Photo by getty image
Akhir-akhir ini saya sedang getol-getolnya menonton film American Football. Mulai dari Two For The Money, We Are Marshall, Undefeated hingga yang terakhir saya tonton adalah Invisible. Dari keempat film tersebut, saya memilih Invicible sebagai film  American Football favorit saya sejauh ini. Film ini diambil dari kisah nyata seorang Vince Papale (Mark Wellberg). Seorang supporter sejati dari salah satu tim yang berlaga di NFL, Philadelphia Eagle.

Setting film ini adalah pada tahun 70-an, dimana kala itu perekonomian di wilayah “Phili” sedang memburuk. Banyak pengangguran di kota tersebut hingga mengakibatkan Papale juga menjadi salah satu korbannya. Dia kehilangan profesinya sebagai guru karena kebijakan yang diterapkan sekolah tempatnya mengajar untuk melakukan penghematan anggaran. Istrinya yang kemudian meminta berpisah menjadi pelengkap kesialan Papale.

Untuk menyambung hidup, Papale kemudian bekerja di bar milik seorang temannya menjadi bartender. Peruntungan Papale baru muncul ketika Philadelphia Eagle yang menghadirkan pelatih baru mengadakan open trial bagi semua penduduk kota. Hebatnya dia menjadi satu-satu orang dari ribuan peserta yang direkrut untuk memperkuat Philadelphia Eagle di NFL.

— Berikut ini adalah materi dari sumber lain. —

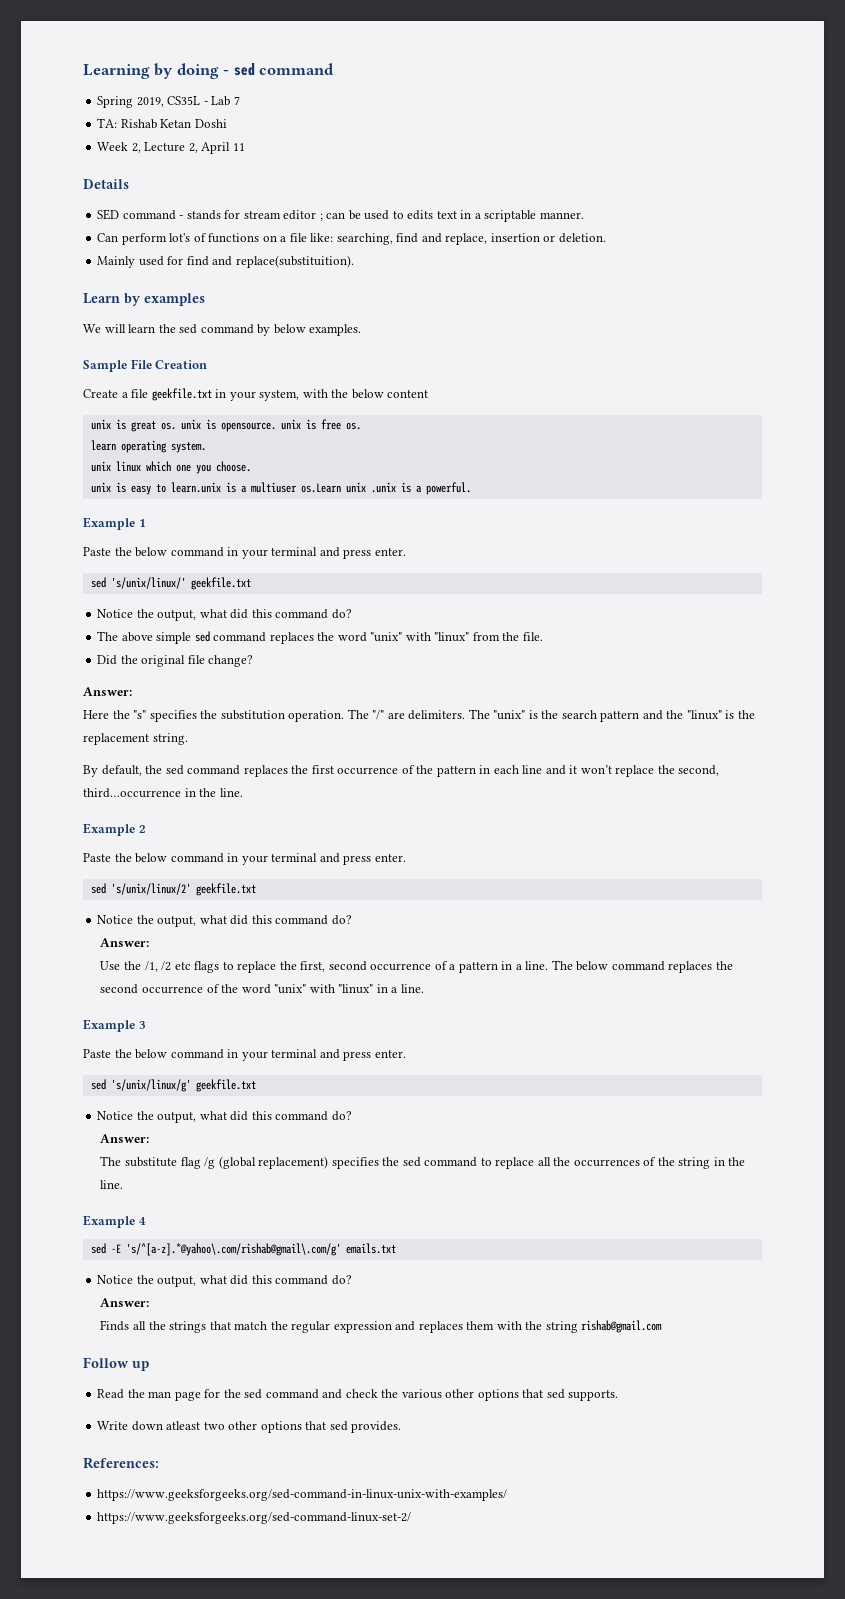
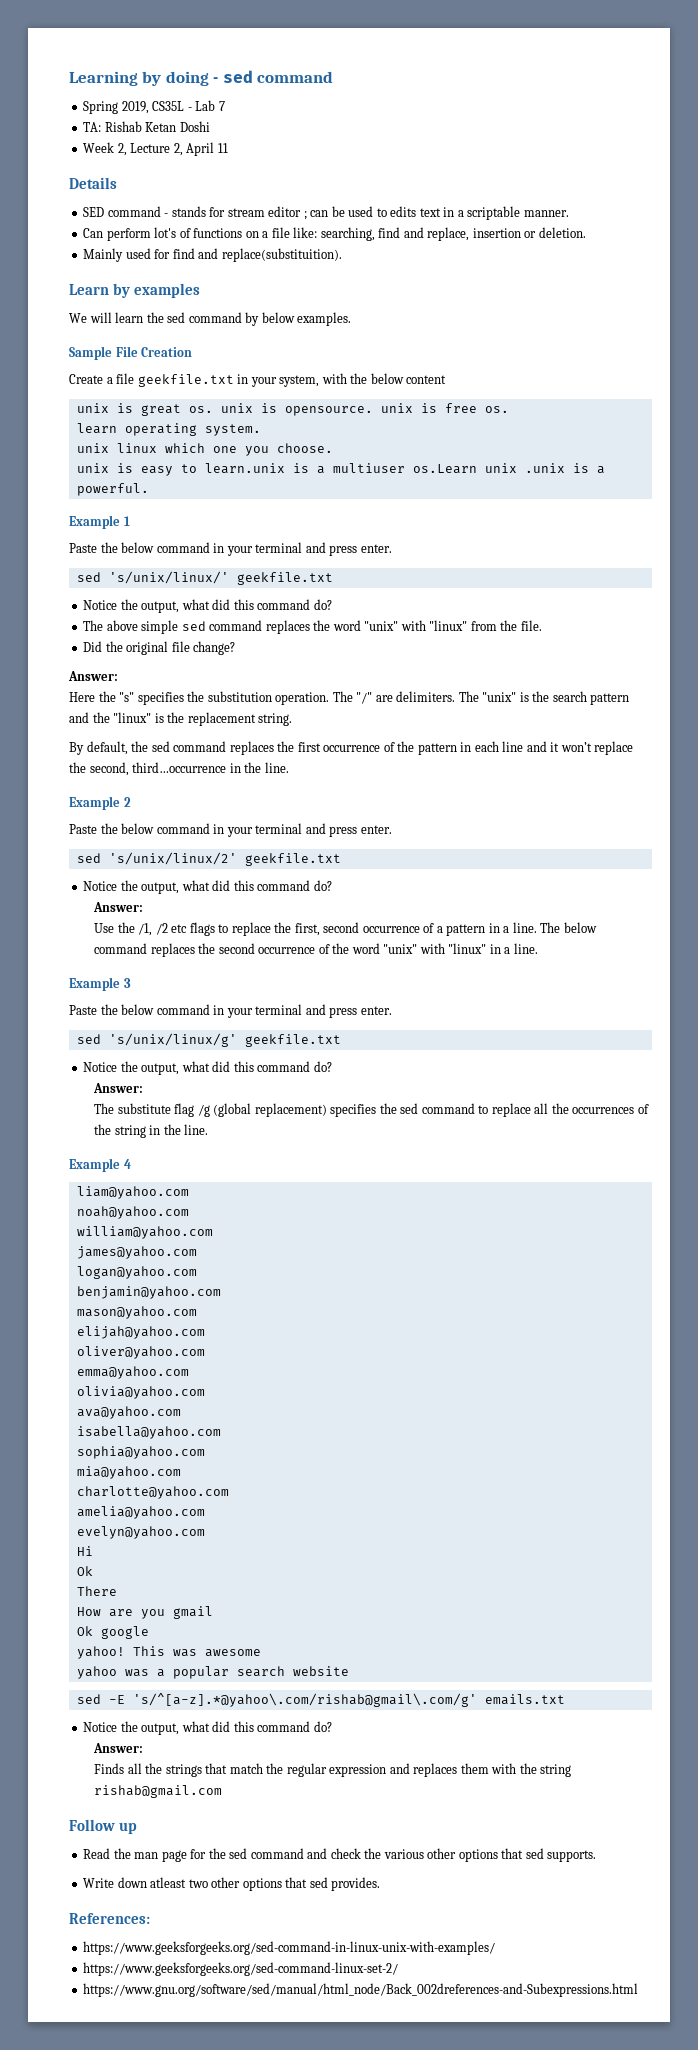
(146, 1221) none -> [76,1186,189,1199] [76,1206,189,1219] [76,1226,213,1239] [76,1246,197,1259] [76,1266,197,1279] [76,1286,221,1299] [76,1306,197,1319] [76,1326,205,1339] [76,1346,205,1359] [76,1366,189,1379] [76,1386,205,1399] [76,1406,181,1419] [76,1426,221,1439] [76,1446,205,1459] [76,1466,181,1479] [76,1486,229,1499] [76,1506,205,1519] [76,1526,205,1539] [76,1546,93,1556] [76,1566,93,1576] [76,1586,117,1596] [76,1606,213,1619] [76,1626,149,1639] [76,1646,261,1659] [76,1666,349,1679] // liam@yahoo.com // noah@yahoo.com // william@yahoo.com // james@yahoo.com // logan@yahoo.com // benjamin@yahoo.com // mason@yahoo.com // elijah@yahoo.com // oliver@yahoo.com // emma@yahoo.com // olivia@yahoo.com // ava@yahoo.com // isabella@yahoo.com // sophia@yahoo.com // mia@yahoo.com // charlotte@yahoo.com // amelia@yahoo.com // evelyn@yahoo.com // Hi // Ok // There // How are you gmail // Ok google // yahoo! This was awesome // yahoo was a popular search website
(412, 1518) none -> [83,1983,639,1997] // https://www.gnu.org/software/sed/manual/html_node/Back_002dreferences-and-Subexpressions.html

Dia dipilih bukan hanya karena pertimbangan teknis semata. Pelatih yang memilihnya juga memiliki pertimbangan nonteknis. Sebagai “putra daerah”, meskipun kala itu umur Papale telah menginjak 30 tahun, akan tetapi pelatih melihatnya sebagai pemain yang selalu bermain dengan hati. Kecintaan terhadap tim yang dia idolakan sejak kecil selalu memberikan energi lebih baginya di tiap sesi latihan.

Perjalanan karirnya di NFL tidak langsung mulus. Dalam pertandingan preseason, dalam 6 pertandingan pembuka tim ini selalu menelan kekalahan. Baru akhirnya pada pertandingan ke-7 tim ini mendapatkan kemenangan perdana. Kemenangan itu didapatkan kala Eagle bermain di kandang. Dan tebak, siapa yang menjadi pahlawan dalam pertandingan tersebut? Vince Papale! “putra daerah” yang selalu bermain dengan segenap hatinya ketika bertanding.

Quatrick Hasil Imbang
Tahukah anda salah satu penyebab hasil buruk yang didapatkan Roma musim lalu? Jawabannya adalah kehilangan banyak poin dari tim yang diatas kertas bisa dikalahkan. Setelah jawaban yang saya berikan pasti anda langsung merespon“Ini kan sepak bola, bukan matematika”. Ya, hal tersebut memang benar, akan tetapi jangan dilupakan juga bahwa musim lalu Roma mampu mengalahkan tim yang termasuk dalam the magnificent seven di Serie A.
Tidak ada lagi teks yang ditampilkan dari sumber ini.